Sarà solo un ossimoro o forse pura ironia l’augurio di buon anno del presidente del consiglio di Torre Annunziata, Antonio Gagliardi, pochi minuti dopo l’approvazione, da parte dell’assise, di un ennesimo debito che graverà sulle tasse e nelle tasche dei cittadini oplontini. Non è un passivo da poche migliaia di euro, ma un vero e proprio salasso di fine anno da 1 milione e 200 mila euro riconosciuti all’ex Oplonti Multiservizi, oggi in liquidazione. Una somma di denaro maturata, secondo l’ufficio ragioneria dell’Ente, per la revisione dei prezzi del 2012 e che sarà spalmato sui prossimi 3 bilanci delle future amministrazioni, sempre che la controparte accetti la dilazione.

Ma andiamo con ordine. Presenti alla seconda convocazione, del pomeriggio del 30 dicembre (alla prima è mancato il numero legale già all’appello), poco più di metà assemblea consiliare: 14 contro 11 assenti. Tra questi ultimi, oltre all’opposizione formata dal cartello dei 7 consiglieri dei gruppi che fanno capo ad Alfieri da un lato ed Ossame dall’altro, anche Izzo, Gallotta, Di Donna e Ruggiero.

L’assise si è aperta con il ricordo ed un minuto di silenzio per Giuseppe Veropalumbo, vittima innocente della camorra nel giorno di Capodanno di 9 anni fa, e per Pasquale Di Francesco, il politico recentemente scomparso e che per lungo tempo ha lottato contro un male inguaribile.

Quindi la discussione e lo scontro sul secondo punto, quello più significativo: “Riconoscimento debito fuori bilancio, revisione prezzi anno 2012, società Oplonti Multiservizi S.p.a.”. La spiegazione tecnica è spettata al ragioniere capo, il dirigente Nunzio Ariano: “Negli anni scorsi, la società ha vantato nei nostri confronti un debito di quasi 4 milioni di euro, contestato dall’ex ingegnere comunale Cusano. Proprio con quest’ultimo, l’abbiamo analizzato, fattura per fattura, riconoscendo solo 140 mila euro. Ne è seguito un tavolo tecnico, con rappresentati comunali e della Multiservizi, dove non si è riusciti mai a riconoscere la situazione dei crediti e debiti, anche per l’assenza dei bilanci del 2012 e del 2013”. Ma ciò nonostante, “abbiamo riconosciuto il debito per la revisione dei prezzi da 1 milione e 200 mila euro”.

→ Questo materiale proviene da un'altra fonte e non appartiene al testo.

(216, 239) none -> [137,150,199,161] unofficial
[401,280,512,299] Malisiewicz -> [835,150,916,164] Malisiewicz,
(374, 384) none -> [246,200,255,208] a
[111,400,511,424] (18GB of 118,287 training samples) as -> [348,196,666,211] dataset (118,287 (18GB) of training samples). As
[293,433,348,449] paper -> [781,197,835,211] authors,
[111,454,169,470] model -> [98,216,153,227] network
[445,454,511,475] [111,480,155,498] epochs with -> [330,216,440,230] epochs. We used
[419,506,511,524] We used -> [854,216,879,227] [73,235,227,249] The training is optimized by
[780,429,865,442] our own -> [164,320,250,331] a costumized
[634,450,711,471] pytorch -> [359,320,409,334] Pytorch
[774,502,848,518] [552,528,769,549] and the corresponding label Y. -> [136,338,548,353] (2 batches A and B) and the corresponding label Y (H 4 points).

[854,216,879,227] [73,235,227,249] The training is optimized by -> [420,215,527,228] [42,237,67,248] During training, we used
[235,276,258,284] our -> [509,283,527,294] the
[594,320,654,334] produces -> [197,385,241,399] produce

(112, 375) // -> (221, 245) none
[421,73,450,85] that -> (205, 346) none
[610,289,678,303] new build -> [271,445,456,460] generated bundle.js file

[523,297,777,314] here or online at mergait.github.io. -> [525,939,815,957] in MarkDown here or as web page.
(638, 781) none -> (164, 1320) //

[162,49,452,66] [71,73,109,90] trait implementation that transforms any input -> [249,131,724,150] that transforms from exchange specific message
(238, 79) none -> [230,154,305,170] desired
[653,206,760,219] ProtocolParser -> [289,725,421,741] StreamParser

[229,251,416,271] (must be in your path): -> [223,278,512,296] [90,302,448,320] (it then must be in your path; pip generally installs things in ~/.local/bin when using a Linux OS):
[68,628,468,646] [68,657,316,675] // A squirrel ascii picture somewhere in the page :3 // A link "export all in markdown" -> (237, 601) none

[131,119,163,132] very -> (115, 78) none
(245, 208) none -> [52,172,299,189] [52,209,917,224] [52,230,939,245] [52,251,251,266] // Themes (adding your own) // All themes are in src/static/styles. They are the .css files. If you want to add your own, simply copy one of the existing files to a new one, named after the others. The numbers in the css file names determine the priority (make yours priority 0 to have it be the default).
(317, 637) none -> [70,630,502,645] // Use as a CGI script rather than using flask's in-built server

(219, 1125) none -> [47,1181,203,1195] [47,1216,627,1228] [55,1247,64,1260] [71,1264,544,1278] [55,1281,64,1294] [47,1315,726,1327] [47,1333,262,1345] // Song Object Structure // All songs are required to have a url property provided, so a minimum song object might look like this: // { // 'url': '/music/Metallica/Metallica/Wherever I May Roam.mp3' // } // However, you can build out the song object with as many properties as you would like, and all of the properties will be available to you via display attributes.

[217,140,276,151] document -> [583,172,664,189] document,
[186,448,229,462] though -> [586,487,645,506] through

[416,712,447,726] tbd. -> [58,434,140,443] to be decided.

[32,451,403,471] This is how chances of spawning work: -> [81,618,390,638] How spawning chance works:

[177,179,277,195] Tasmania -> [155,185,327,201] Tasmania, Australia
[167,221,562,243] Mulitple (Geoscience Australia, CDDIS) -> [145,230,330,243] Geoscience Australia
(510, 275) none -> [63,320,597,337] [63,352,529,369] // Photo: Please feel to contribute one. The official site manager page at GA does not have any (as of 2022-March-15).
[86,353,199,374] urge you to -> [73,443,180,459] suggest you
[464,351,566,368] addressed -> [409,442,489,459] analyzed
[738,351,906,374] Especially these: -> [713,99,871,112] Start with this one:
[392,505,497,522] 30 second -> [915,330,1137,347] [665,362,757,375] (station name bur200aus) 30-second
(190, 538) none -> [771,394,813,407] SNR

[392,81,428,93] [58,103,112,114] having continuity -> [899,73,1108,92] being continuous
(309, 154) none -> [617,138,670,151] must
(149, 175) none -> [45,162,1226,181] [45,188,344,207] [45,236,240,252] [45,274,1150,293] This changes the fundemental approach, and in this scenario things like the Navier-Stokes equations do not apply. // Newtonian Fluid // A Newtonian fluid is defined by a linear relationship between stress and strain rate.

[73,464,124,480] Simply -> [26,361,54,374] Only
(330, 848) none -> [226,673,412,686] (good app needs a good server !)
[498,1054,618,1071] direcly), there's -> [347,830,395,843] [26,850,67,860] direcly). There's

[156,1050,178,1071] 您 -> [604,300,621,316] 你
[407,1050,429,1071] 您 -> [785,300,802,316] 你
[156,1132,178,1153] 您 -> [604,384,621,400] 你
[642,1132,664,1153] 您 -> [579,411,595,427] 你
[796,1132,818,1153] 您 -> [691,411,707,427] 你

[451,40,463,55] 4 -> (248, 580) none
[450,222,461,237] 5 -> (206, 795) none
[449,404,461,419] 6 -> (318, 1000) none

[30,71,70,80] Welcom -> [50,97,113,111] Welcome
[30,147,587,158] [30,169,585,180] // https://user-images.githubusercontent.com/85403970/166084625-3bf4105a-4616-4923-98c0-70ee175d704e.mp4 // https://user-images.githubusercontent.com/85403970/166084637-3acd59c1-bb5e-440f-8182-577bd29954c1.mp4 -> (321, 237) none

La relazione del dirigente ha scatenato la polemica puntuale solo del consigliere Udc, Pasquale Iapicca: “Nel corso del tempo l’ex dirigente Visone ha sollecitato il suo ufficio a pagare l’aumento ogni 2 anni, somma decisamente inferiore a quanto ci ritroviamo a pagare adesso. Perché non ha ottemperato?” Ha chiesto rivolgendosi ad Ariano ed aggiungendo: “So bene che ogni debito fuori bilancio viene inviato alla Corte dei Conti, ma fino ad oggi non ho mai visto alcuna scheda di invio neppure quando l’ho richiesta. Dico già da adesso che attendo la prova dell’invio di questo atto”.

Il botta e risposta è continuato con la replica del dirigente che ha scaricato le colpe proprio su Visone: “Non ha mai appurato che i costi non erano coperti. Prima di chiedere un pagamento al ragioniere capo, occorre vedere se in bilancio c’è disponibilità di somme e anche, come dice la legge, coprire interamente i costi relativi ai rifiuti con la tassa apposita. All’epoca – ha concluso Ariano – non è stato fatto nessuno dei due passaggi”.

L’assise si è conclusa in anticipo dopo il sesto punto all’ordine del giorno (approvati tutti i punti fino a quel momento), venendo a mancare nuovamente il numero legale dei consiglieri.